** Material for this task **
= Beginning of Section =
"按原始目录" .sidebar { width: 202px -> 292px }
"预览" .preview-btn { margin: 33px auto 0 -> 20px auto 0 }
= End of Section =
= Beginning of Section =
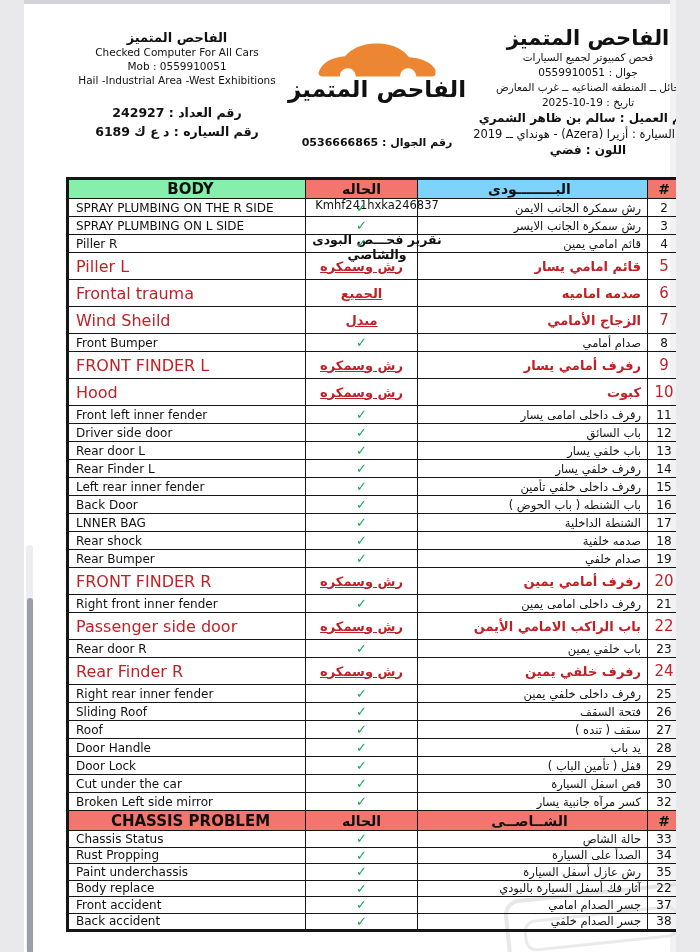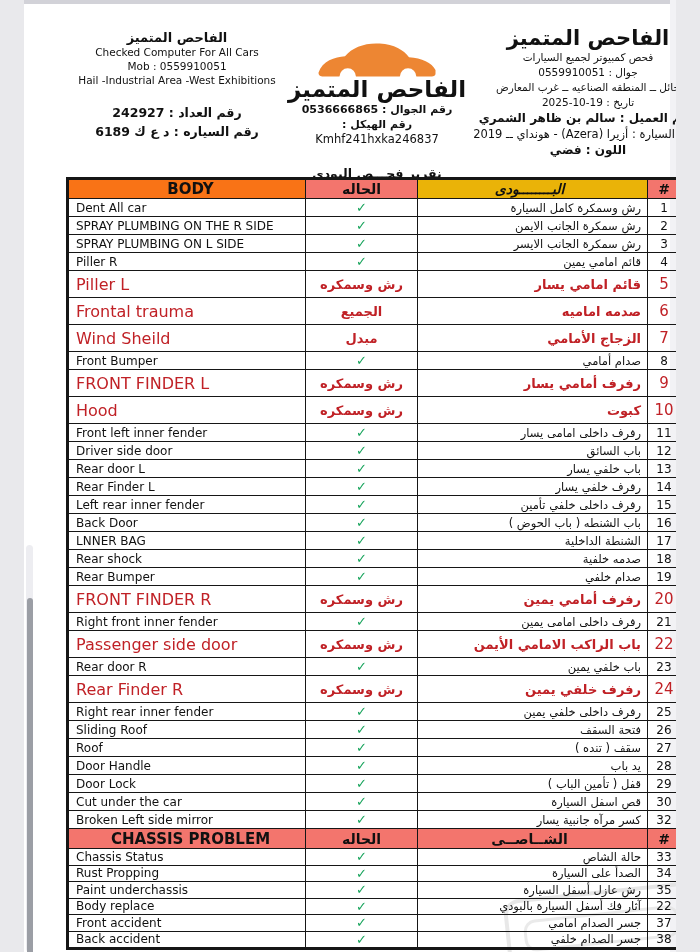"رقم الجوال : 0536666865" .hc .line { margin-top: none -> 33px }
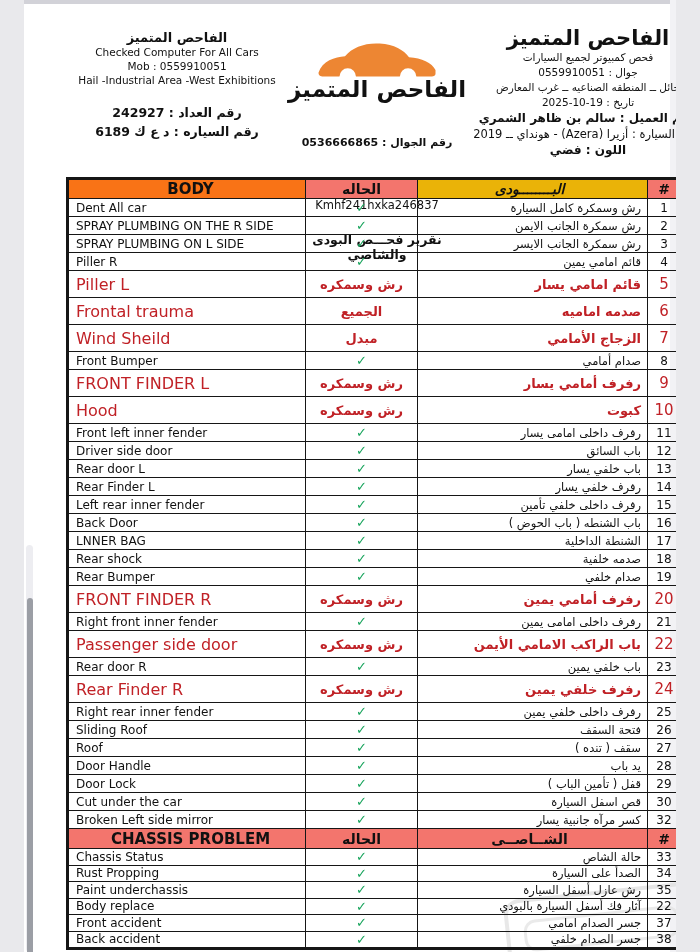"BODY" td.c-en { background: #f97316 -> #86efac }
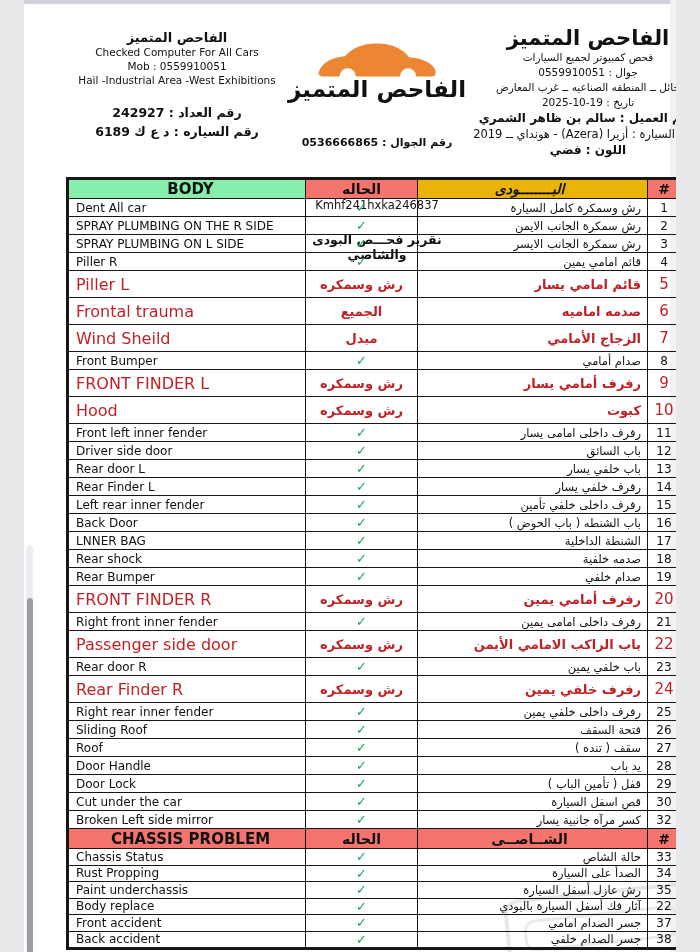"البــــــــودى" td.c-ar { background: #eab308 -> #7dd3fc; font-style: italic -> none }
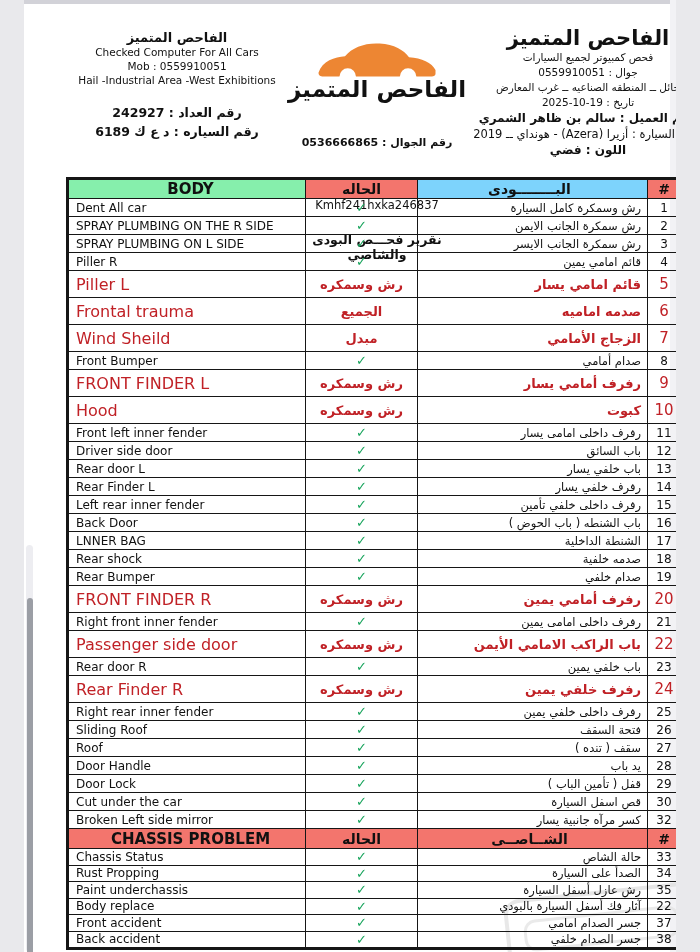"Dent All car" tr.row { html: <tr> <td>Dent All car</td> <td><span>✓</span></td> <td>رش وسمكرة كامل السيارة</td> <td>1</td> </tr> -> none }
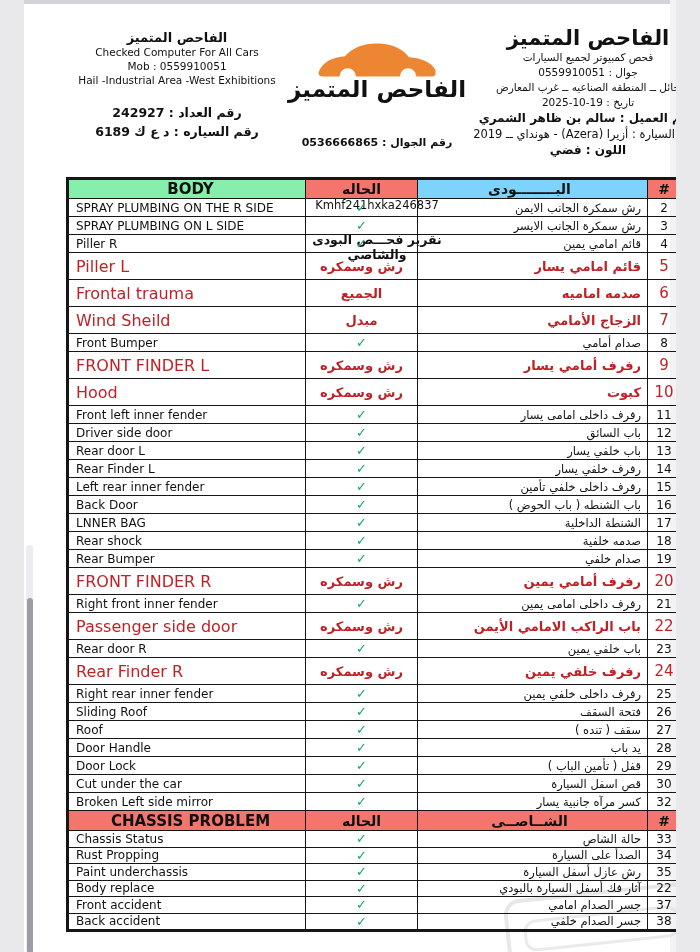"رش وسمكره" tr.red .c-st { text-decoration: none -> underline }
= End of Section =
** Task to carry out **
For this exercise, reproduce exactly the lines of the records above from the one with "background: #eab308 ->" up to and including the one with "text-decoration: none ->", without pictures.

** Answer space **
"البــــــــودى" td.c-ar { background: #eab308 -> #7dd3fc; font-style: italic -> none }
"Dent All car" tr.row { html: <tr> <td>Dent All car</td> <td><span>✓</span></td> <td>رش وسمكرة كامل السيارة</td> <td>1</td> </tr> -> none }
"رش وسمكره" tr.red .c-st { text-decoration: none -> underline }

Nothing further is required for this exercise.